Your instructions
Leave out the pictures and set down exactly the lines from the start of the listing through the one with "égale à 70-100.", both included.

====== Given records

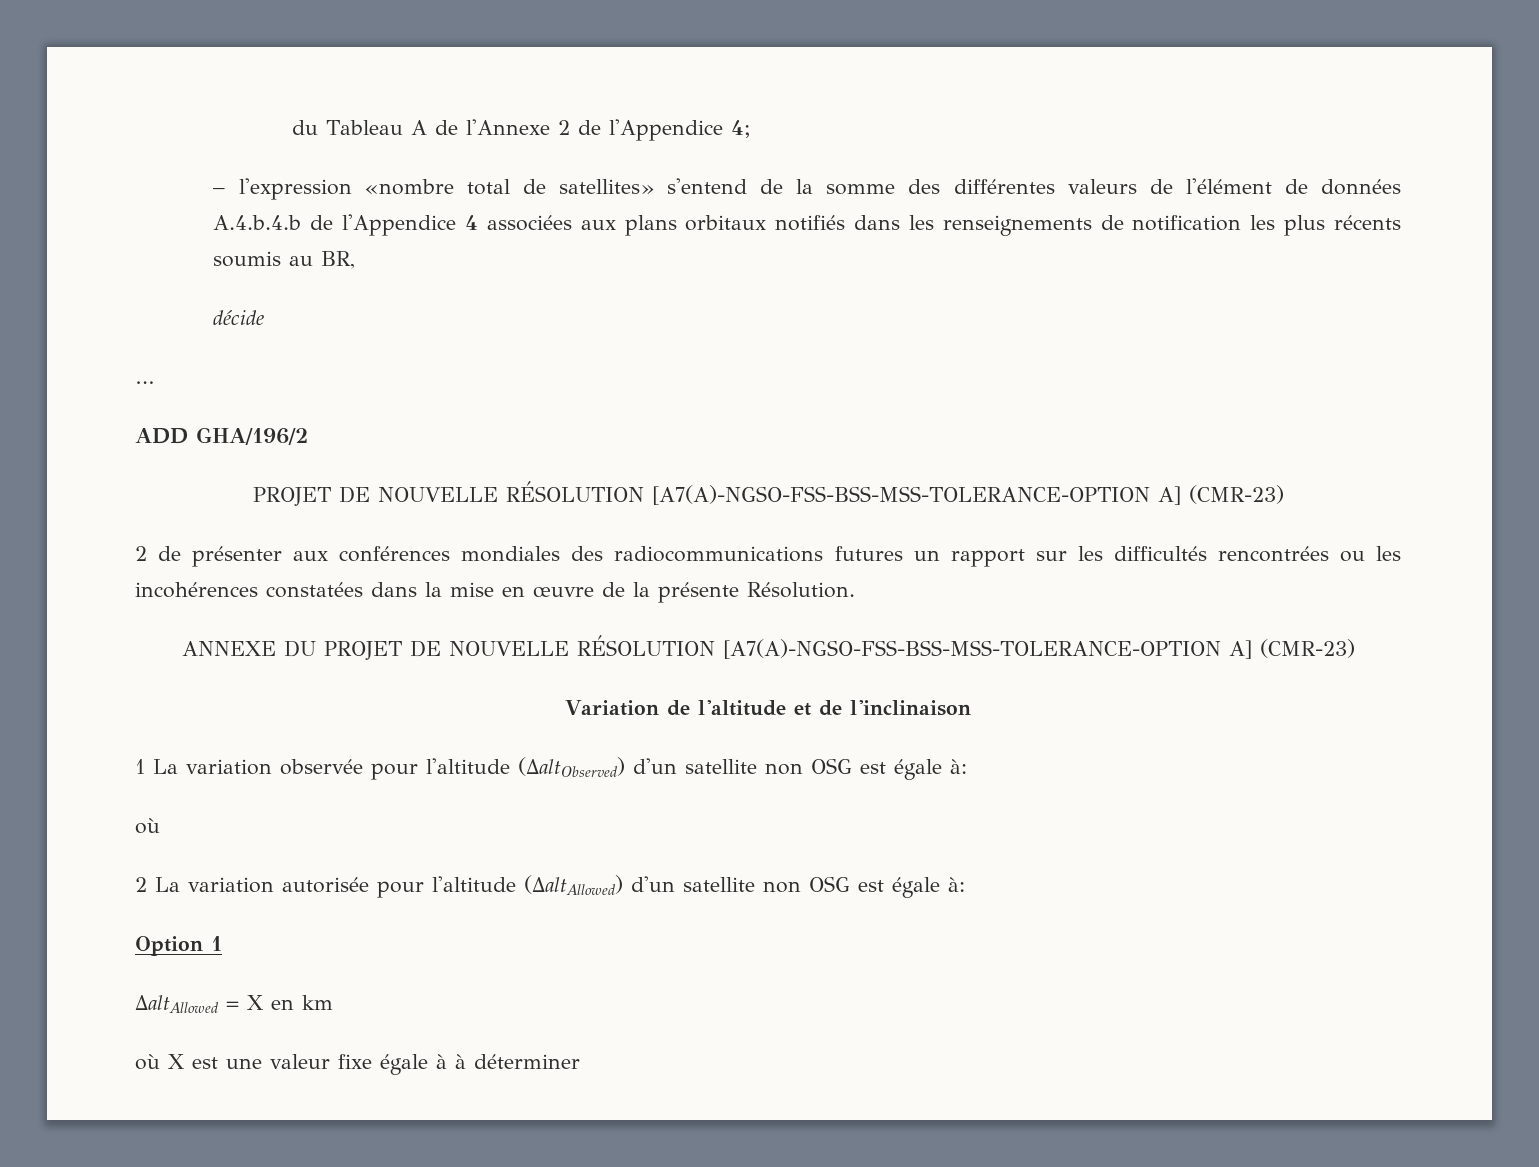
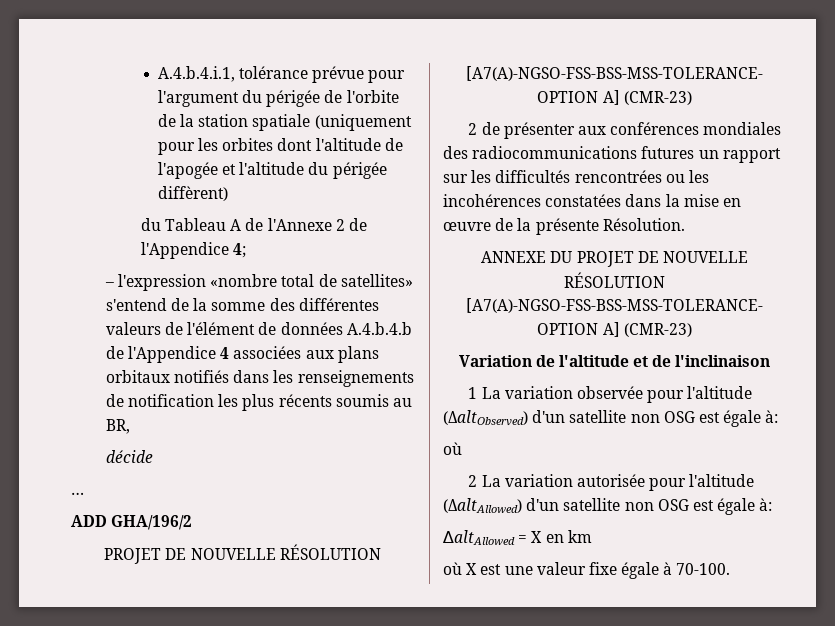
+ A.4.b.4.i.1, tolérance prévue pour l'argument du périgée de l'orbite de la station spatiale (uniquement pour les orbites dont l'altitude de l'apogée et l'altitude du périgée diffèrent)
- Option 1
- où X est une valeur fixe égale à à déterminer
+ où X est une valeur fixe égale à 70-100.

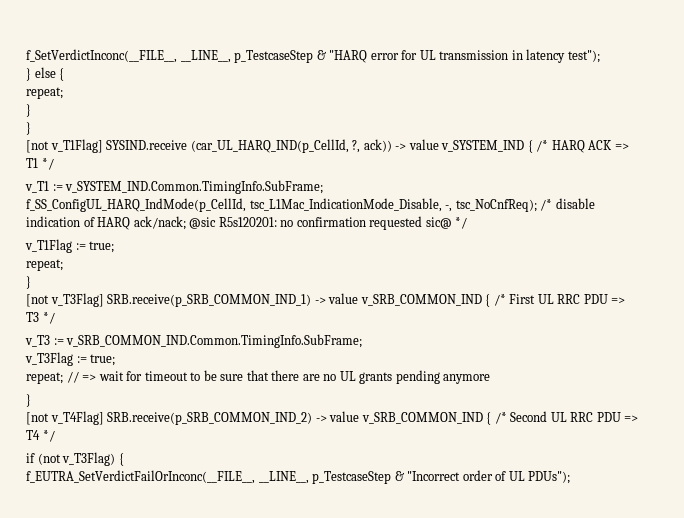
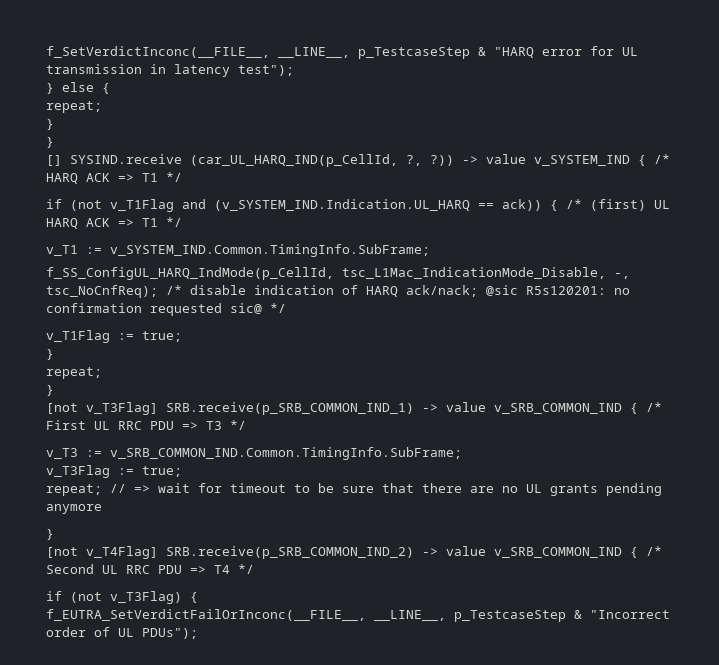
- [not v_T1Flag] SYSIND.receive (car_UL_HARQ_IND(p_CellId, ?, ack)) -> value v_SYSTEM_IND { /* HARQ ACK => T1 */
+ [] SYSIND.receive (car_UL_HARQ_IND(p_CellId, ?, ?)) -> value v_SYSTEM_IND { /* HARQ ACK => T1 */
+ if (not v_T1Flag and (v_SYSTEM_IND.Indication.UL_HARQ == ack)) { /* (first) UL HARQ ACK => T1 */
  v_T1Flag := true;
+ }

============

Solved exercise
+ A.4.b.4.i.1, tolérance prévue pour l'argument du périgée de l'orbite de la station spatiale (uniquement pour les orbites dont l'altitude de l'apogée et l'altitude du périgée diffèrent)
- Option 1
- où X est une valeur fixe égale à à déterminer
+ où X est une valeur fixe égale à 70-100.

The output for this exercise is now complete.